Restoring the Sacred

Monday, December 25, 2017

Fr. Perricone: Christmas and Nietzsche’s Abyss


From Crisis Magazine today:

In 1609 the last great altarpiece was painted in Sicily. Its artist was the Renaissance genius, Michelangelo Merisi da Caravaggio, known to the generations simply as Caravaggio. The title of the masterpiece is the Adoration of the Shepherds. It is a strange painting, insomuch as it depicts the familiar Christmas scene with no angels, no trumpets, no human tributes and no celestial light.

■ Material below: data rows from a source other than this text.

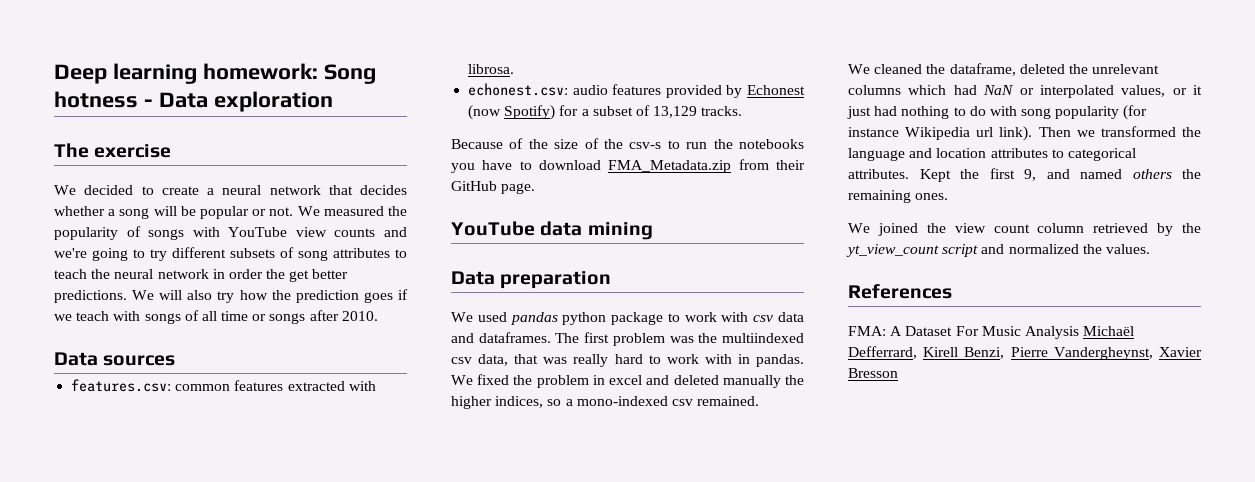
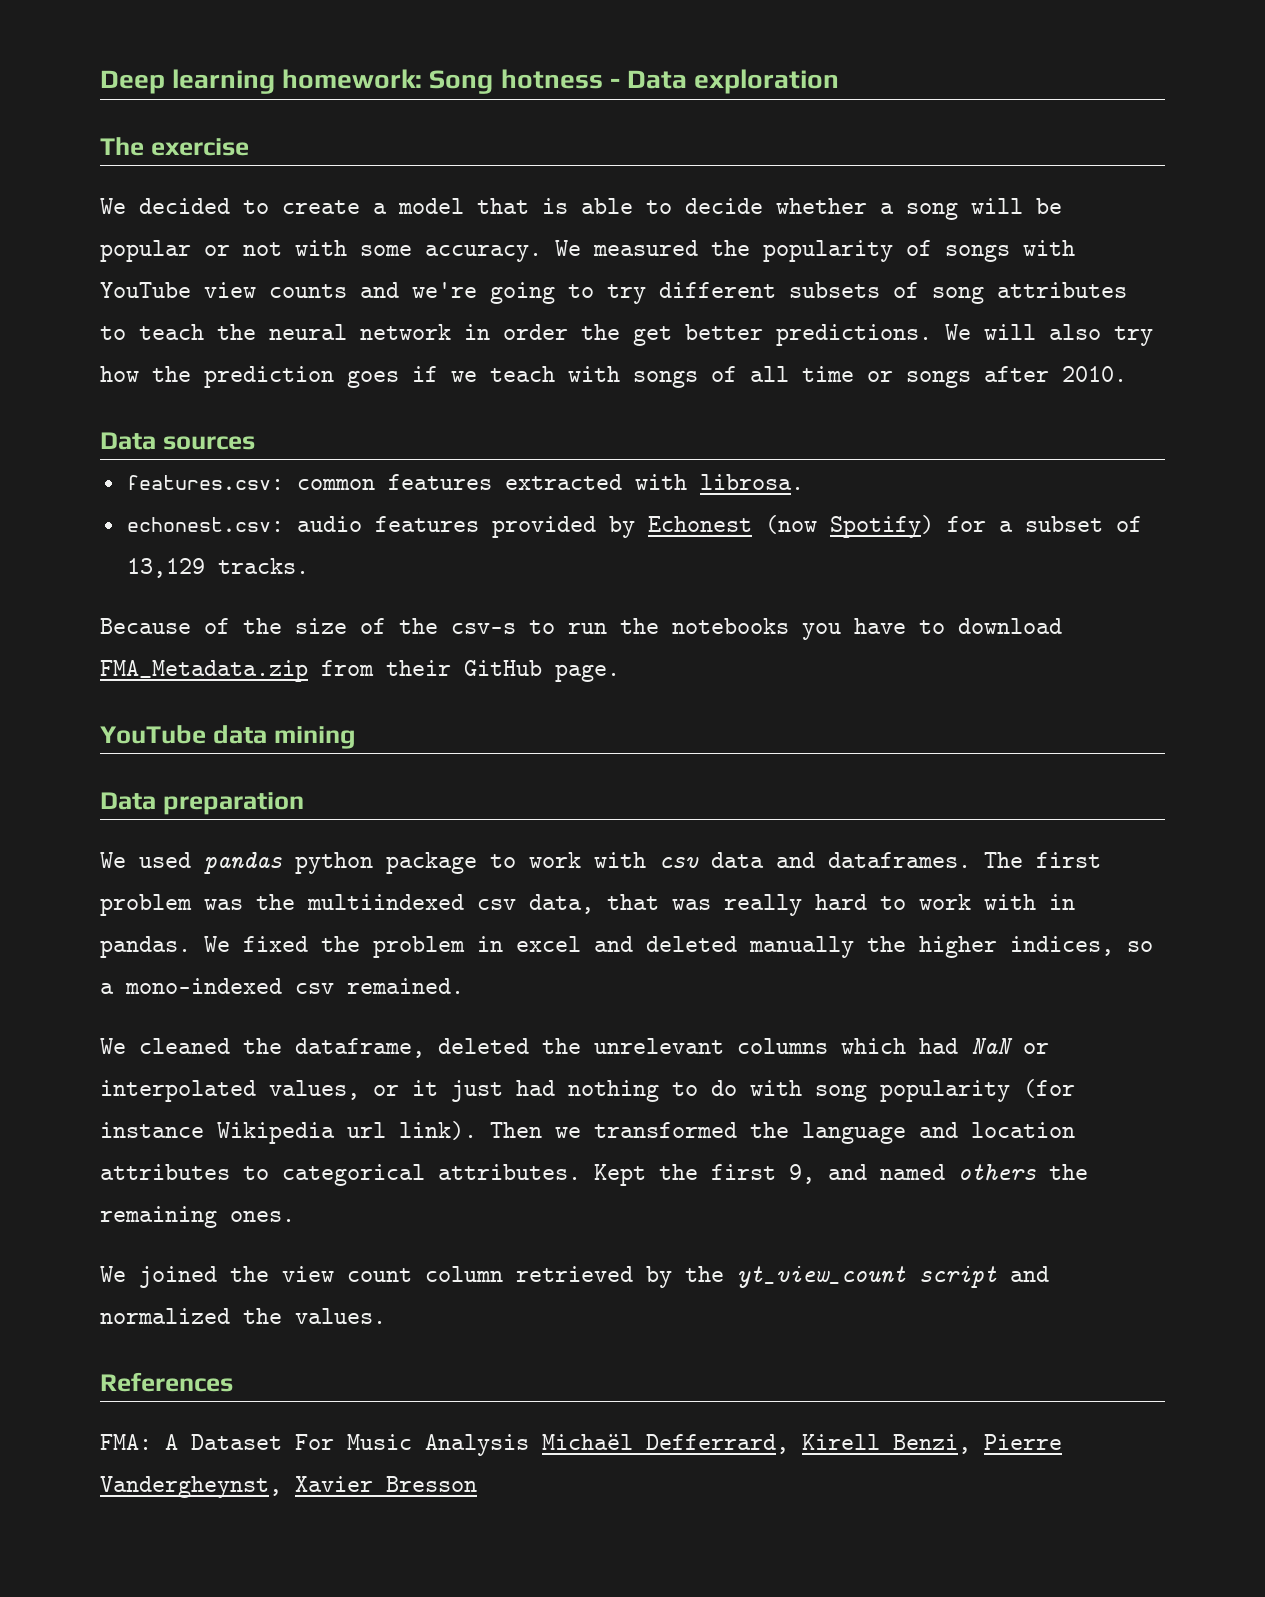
- We decided to create a neural network that decides whether a song will be popular or not.
+ We decided to create a model that is able to decide whether a song will be popular or not with some accuracy.

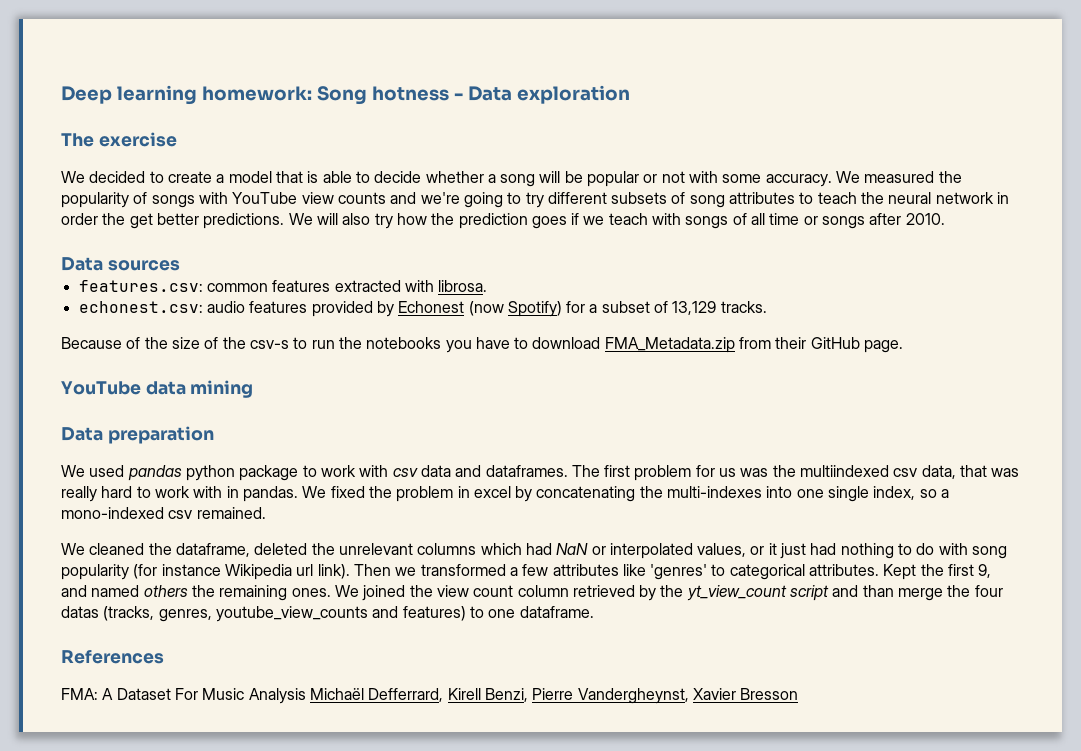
- The first problem was the multiindexed csv data, that was really hard to work with in pandas.
+ The first problem for us was the multiindexed csv data, that was really hard to work with in pandas.
- We fixed the problem in excel and deleted manually the higher indices, so a mono-indexed csv remained.
+ We fixed the problem in excel by concatenating the multi-indexes into one single index, so a mono-indexed csv remained.
- Then we transformed the language and location attributes to categorical attributes.
+ Then we transformed a few attributes like 'genres' to categorical attributes.
- Kept the first 9, and named others the remaining ones.
- We joined the view count column retrieved by the yt_view_count script and normalized the values.
+ Kept the first 9, and named others the remaining ones. We joined the view count column retrieved by the yt_view_count script and than merge the four datas (tracks, genres, youtube_view_counts and features) to one dataframe.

All the spectator sees is the Blessed Virgin Mary, as a refugee mother owning nothing but the clothes on her back... 
When Bethlehem fades from the heart and souls of men, then their starved souls escape to a dead-end transcendence. Look at our culture without Christ. Its men and women, especially its young, seek to step beyond their flattened world by absorption with ghosts, and zombies; with end of the world obsessions and cartoon superheroes. In Eliot’s arresting lines from Burnt Norton, they “distract themselves from distractions by distractions.” A thousand pities—for the true Hero is so close—awaiting them in the unintimidating face of a Divine Child... 
Christmas imposes upon every Catholic a solemn obligation: to tell the world that our joy, our answer, our peace and our rescue lay in the humility of Bethlehem. We must tell them that looking anywhere else is staring into the abyss.